First symptoms of psoriasis
Types of psoriasis
Plaque psoriasis is the most common form of psoriasis, affecting about 80 percent of patients. Plaque psoriasis typically appears as skin bumps that merge into reddened flat areas of oval patches (plaques). Plagues of various sizes, mostly red, are easily palpable. They are covered by flaky silvery scales. These skin manifestations are usually (but not always) accompanied by persistent and annoying itching, which leads patients to scratch the itch, causing the plaques to bleed. Psoriasis vulgaris typically develops on various parts of the skin and most commonly affects the knees, elbows, shoulders, back, legs, or scalp. Various types of psoriasis vulgaris can also be present in other areas of the body, including palms and soles, fingernails, or the lower back.
Erythrodermic psoriasis is the most serious form of the disease. In erythrodermic psoriasis, extensive erythematous and desquamative flaky lesions on the skin cover most of the body surface. Patients may experience fever and joint pain which exacerbate the itching and scaling of the skin. Peripheral lymph nodes may be enlarged. Erythrodermic psoriasis can develop from psoriasis vulgaris and a concomitant infection. If neglected or treated inadequately, erythrodermic psoriasis can cause severe illness or even death.
Pustular psoriasis is distinct from other types of psoriasis and can be classified as a separate medical condition. Pustular psoriasis is primarily seen in adults. It is manifested by pustules. The areas surrounding the involved sites of skin are inflamed. Skin manifestations in pustular psoriasis are either limited to specific body areas, such as palms or soles, or spread all over the body. Localised pustular psoriasis affecting hands and feet is most common in women over 50. Pustules appearing regularly on the skin are painful and are vulnerable to mechanical damage. Diffuse pustular psoriasis occurs rarely and has a more severe clinical course. Other symptoms, apart from skin lesions, include high temperature, listlessness, and fatigue. Smoking has been observed to be one of the key triggers in the development of this form of psoriasis.
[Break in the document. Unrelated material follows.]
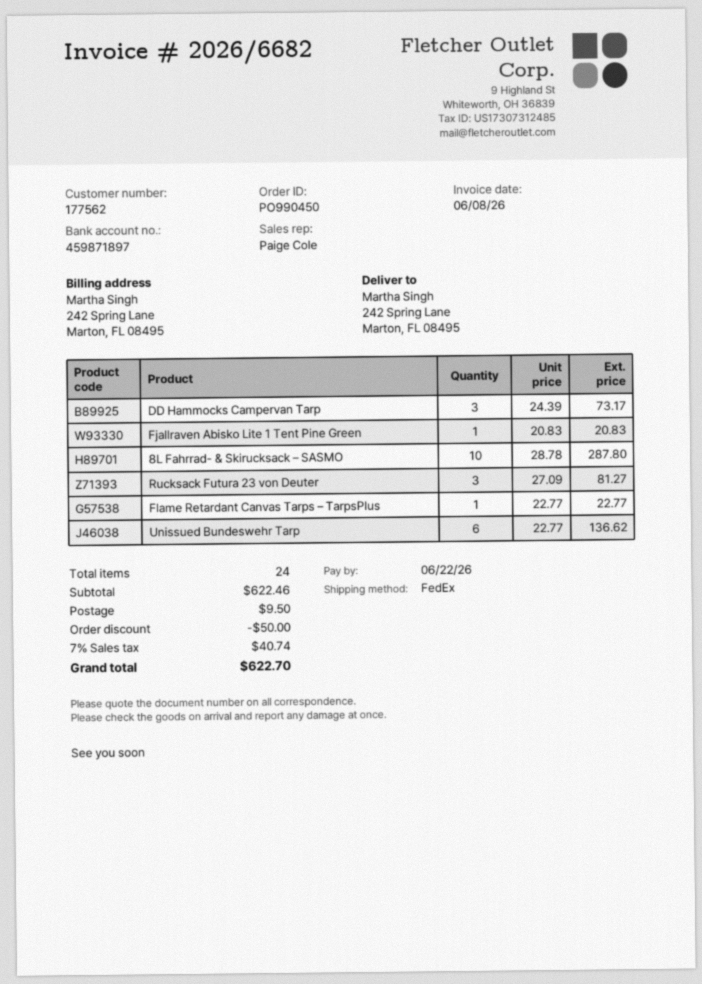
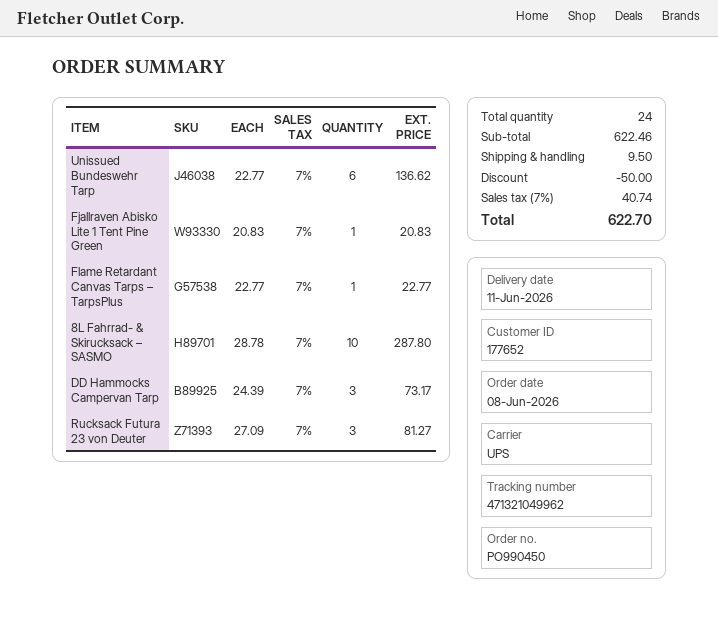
customer number: 177562 -> 177652
shipping method: FedEx -> UPS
Inverse (or flexural) psoriasis tends not to have a silvery scale. It shows up as very red lesions in body folds: on elbow joints, behind the knees, under the arms or in the groin, and under the breasts. Disease-affected skin areas are hypersensitive and can be irritated by sweat or clothes. Inverse psoriasis is more common in overweight people and in the elderly population. This type of psoriasis can be induced by fungal infections.
Guttate psoriasis most commonly occurs in children and young people and looks like small red drops (up to 1 cm in diameter) on the skin of various severity. The trigger of this psoriasis type is usually a streptococcal infection. Guttate psoriasis often involves a Köbner phenomenon, in which disease-specific lesions can occur in areas of minor epidermal trauma.
Psoriatic arthritis is a chronic inflammatory arthritis accompanying psoriasis, affecting both children and adults. The symptoms of psoriatic arthritis are most commonly located on the arms, feet, and lower back. Fingers become deformed; psoriatic lesions appear on the skin and fingernails. The disease is also manifested by joint pain and swelling. Psoriatic arthritis requires rapid diagnosis and the initiation of effective therapy. Psoriatic arthritis has to be managed by both a dermatologist and a rheumatologist.